The rustle of the bushes at the edge of the clearing drew her attention. The first thought that popped into her head was
bear
. Her heart stopped. Her breath caught. Her body poised to run. Then a female deer entered the meadow, followed by a small, spotted fawn. The doe raised her head and sniffed, checking for danger. Not wanting to frighten them, Becky stood stone-still. The slight breeze changed direction, blowing Becky’s scent toward the mother and baby. The doe flagged the threat with her white tail, and then hustled her fawn back into the shelter of the trees.

For a long time Becky stared at the spot where the animals had disappeared, wondering why Mother Nature had never given humans the knack of smelling danger before they found themselves smack dab in the middle of it. Shaking her head, she continued her journey toward the falls.

As always, she heard the pounding water long before she could see the falls. A smile curved her lips. Lord, but she loved this mountain and all its beauty. Hurrying on, eager to get there, she covered the distance to the falls quickly.

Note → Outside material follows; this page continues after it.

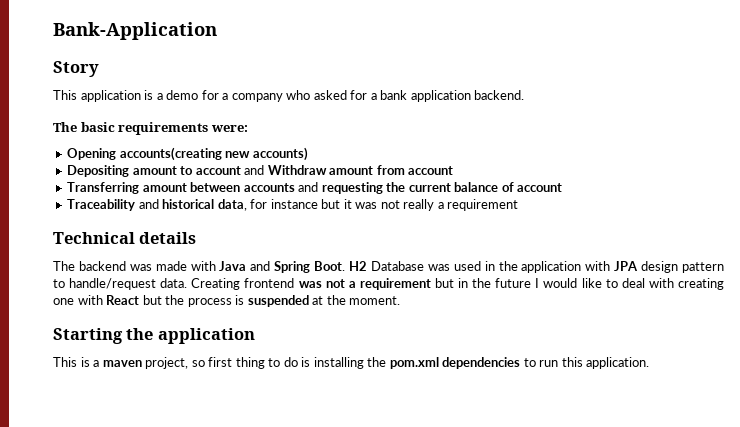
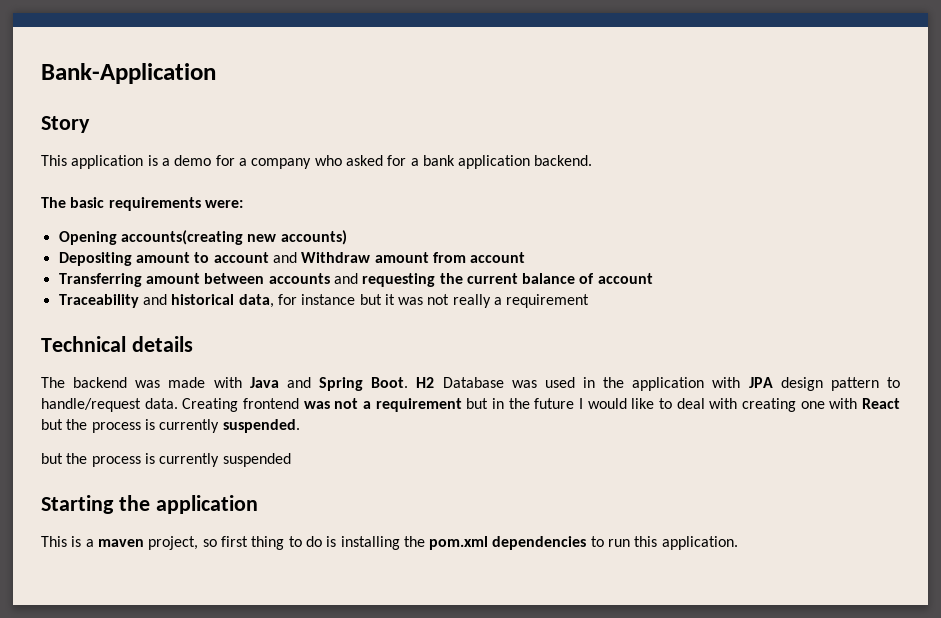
[247,295,401,307] suspended at the moment. -> [159,419,300,433] [41,453,291,467] currently suspended. // but the process is currently suspended

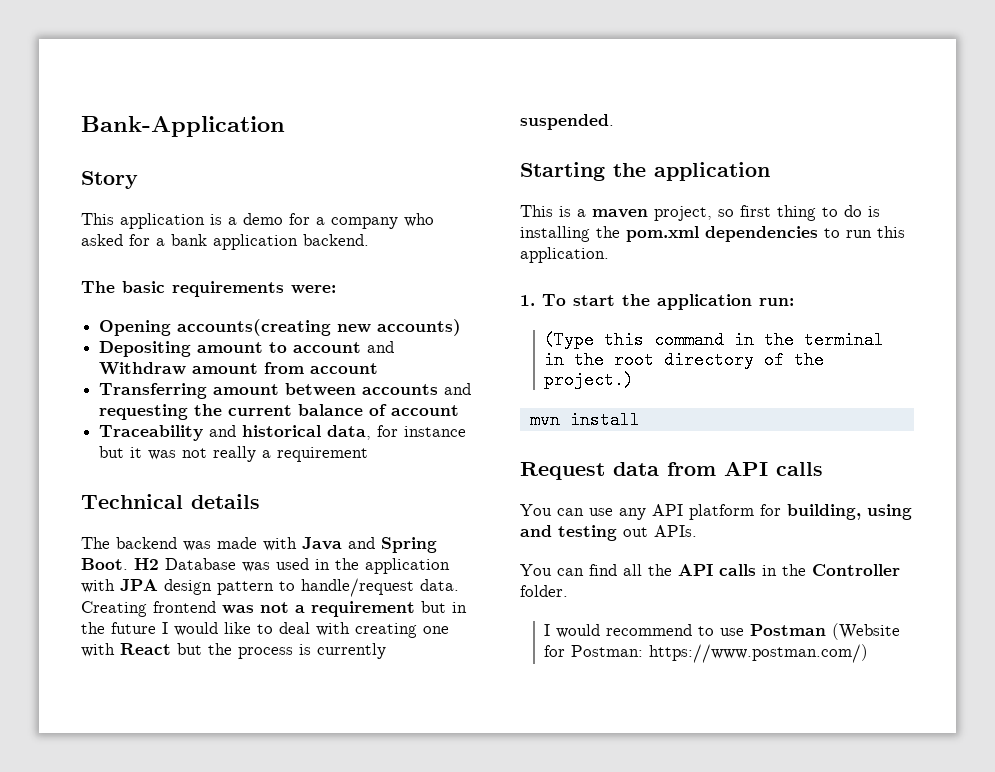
[41,453,291,467] // but the process is currently suspended -> (614, 122) none
(738, 543) none -> [520,294,794,310] [544,331,885,349] [544,351,825,369] [544,371,635,389] [529,411,640,429] [520,461,823,480] [520,504,912,520] [520,525,697,541] [520,564,900,576] [520,585,568,597] [544,623,901,640] [544,644,869,663] // 1. To start the application run: // (Type this command in the terminal in the root directory of the project.) // mvn install // Request data from API calls // You can use any API platform for building, using and testing out APIs. // You can find all the API calls in the Controller folder. // I would recommend to use Postman (Website for Postman: https://www.postman.com/)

Pushing aside a large, thorny berry bush, she stepped into the clearing surrounding the deep, clear blue pool at the foot of the
falls .
 . . and stopped dead.

Sitting on a huge rock at the edge of the water, a book open in front of him, was a man. She had no need to see his face to know that it was Nick. The width of his shoulders, the way the sun glinted off his dark hair and the way her heartbeat caught in her chest, told her all she needed to know.

But as quickly as recognition set in an unreasonable panic crowded it out. The urge to run churned in her gut. She didn’t want to be alone with him, especially in this isolated place, especially after what had nearly happened at the cabin, but no matter how hard she tried, she still couldn’t make her legs move. Slowly, after finally forcing her legs to obey, she backed away, hoping to make her escape before he noticed her. Just as she reached the tree line, she halted.